BEKASIGRID – Fenomena kecelakaan akibat jalan rusak masih kerap terjadi di berbagai daerah. Banyak masyarakat menganggap kejadian tersebut sebagai musibah biasa. Padahal, secara hukum hal itu bisa dikategorikan sebagai kelalaian penyelenggara jalan.

UU Lalu Lintas dan Angkutan Jalan mengatur bahwa pemerintah wajib memastikan kondisi jalan aman bagi pengguna. Jika ditemukan kerusakan yang membahayakan, perbaikan harus segera dilakukan atau minimal dipasang rambu peringatan.

Dalam Pasal 273 UU LLAJ dijelaskan bahwa kelalaian memperbaiki jalan dapat berujung pidana. Jika kecelakaan menyebabkan korban meninggal dunia, pejabat yang bertanggung jawab atas pengelolaan jalan dapat dijatuhi hukuman penjara hingga lima tahun.

Ketentuan ini menunjukkan bahwa kerusakan jalan bukan sekadar masalah teknis, tetapi juga menyangkut hak keselamatan masyarakat. Negara memiliki kewajiban menjamin keamanan warga saat menggunakan fasilitas publik, termasuk jalan raya.

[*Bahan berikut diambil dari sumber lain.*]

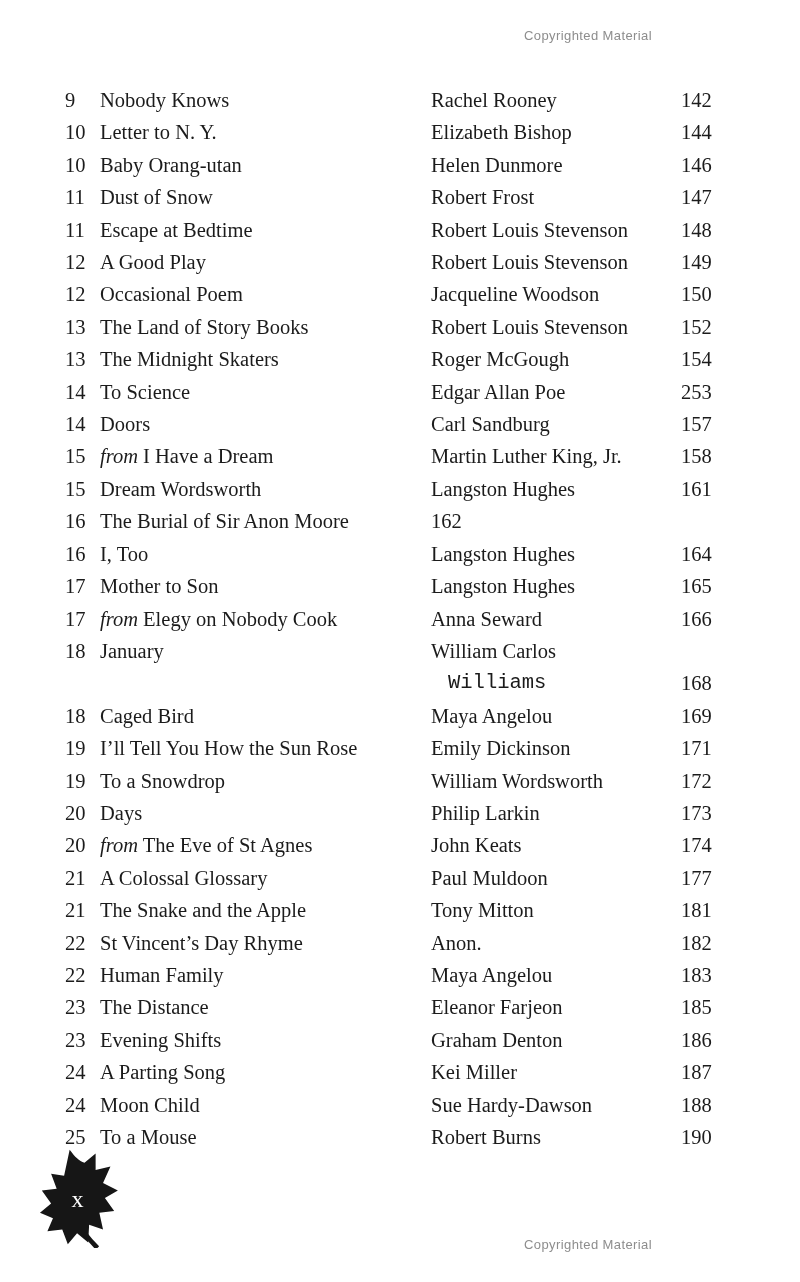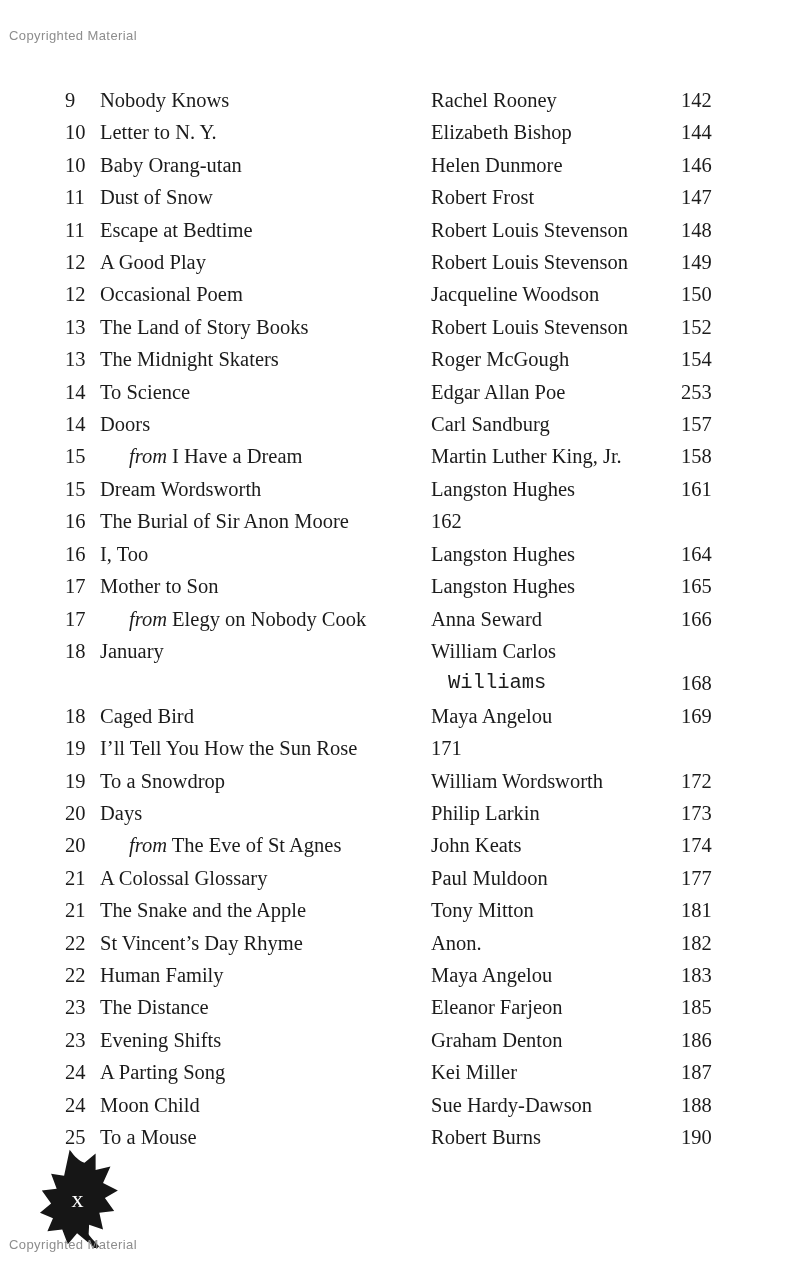"Copyrighted Material" .copyright { left: 9px -> 16px; text-align: left -> right }
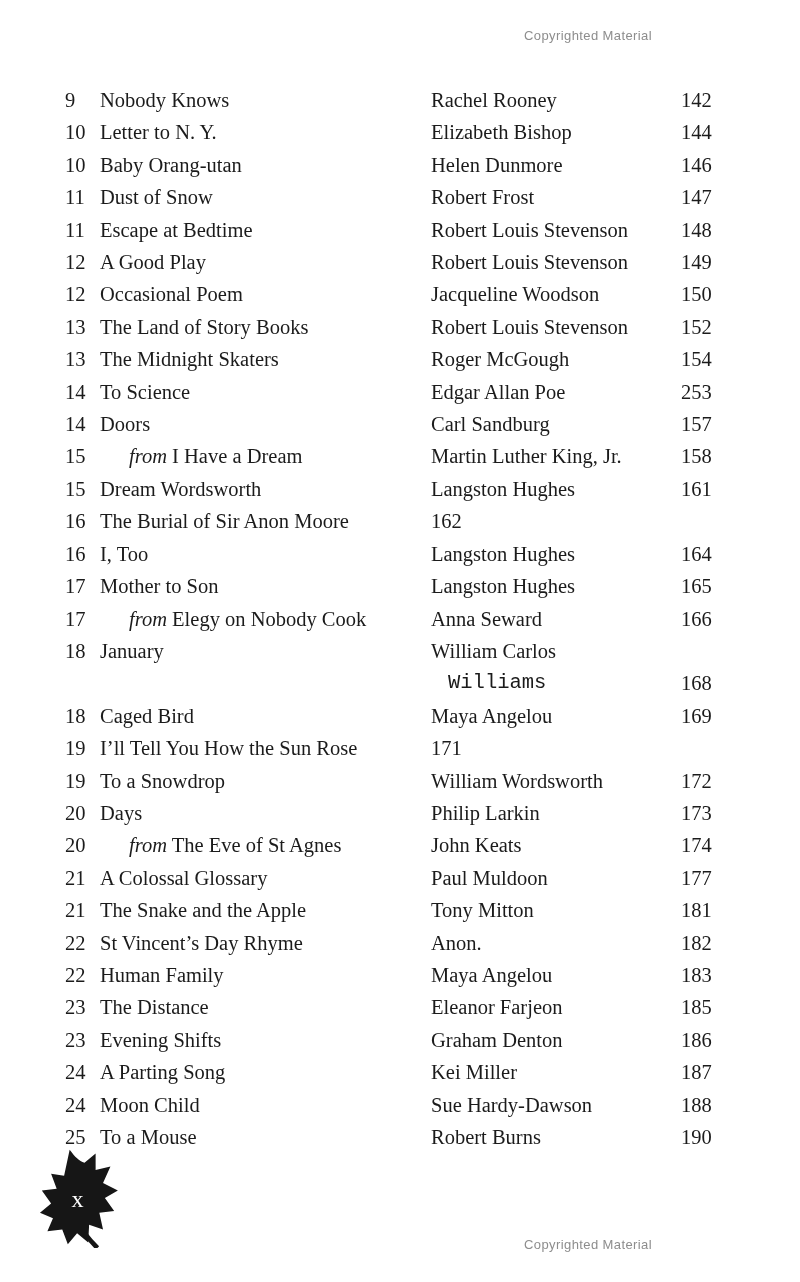"from" .title em { margin-left: 29px -> none }
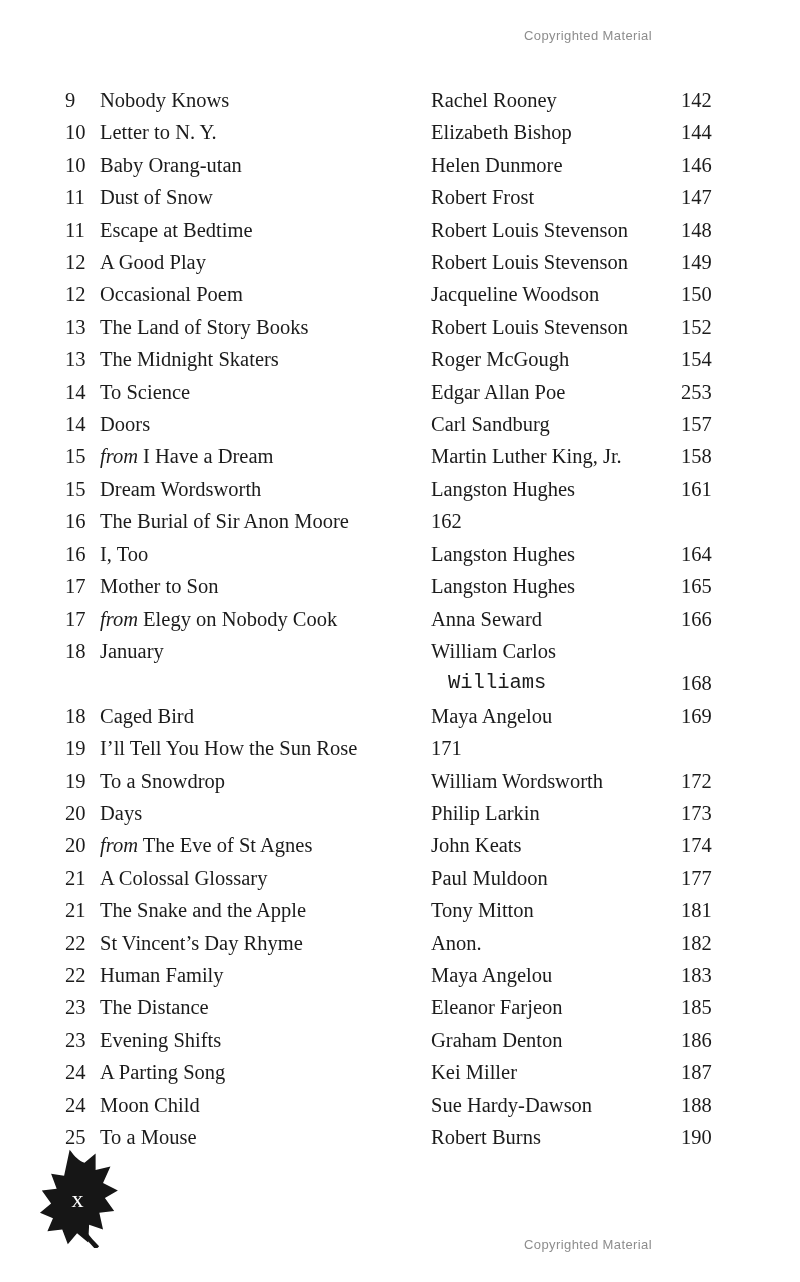"Emily Dickinson" span.author { html: none -> <span>Emily Dickinson</span> }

Pakar transportasi menilai masyarakat harus mulai memahami aspek hukum ini. Pelaporan kerusakan jalan dinilai penting untuk mendorong percepatan perbaikan dan mencegah kecelakaan.

Dengan penegakan hukum yang tegas, diharapkan tidak ada lagi pembiaran kerusakan jalan yang membahayakan pengguna jalan.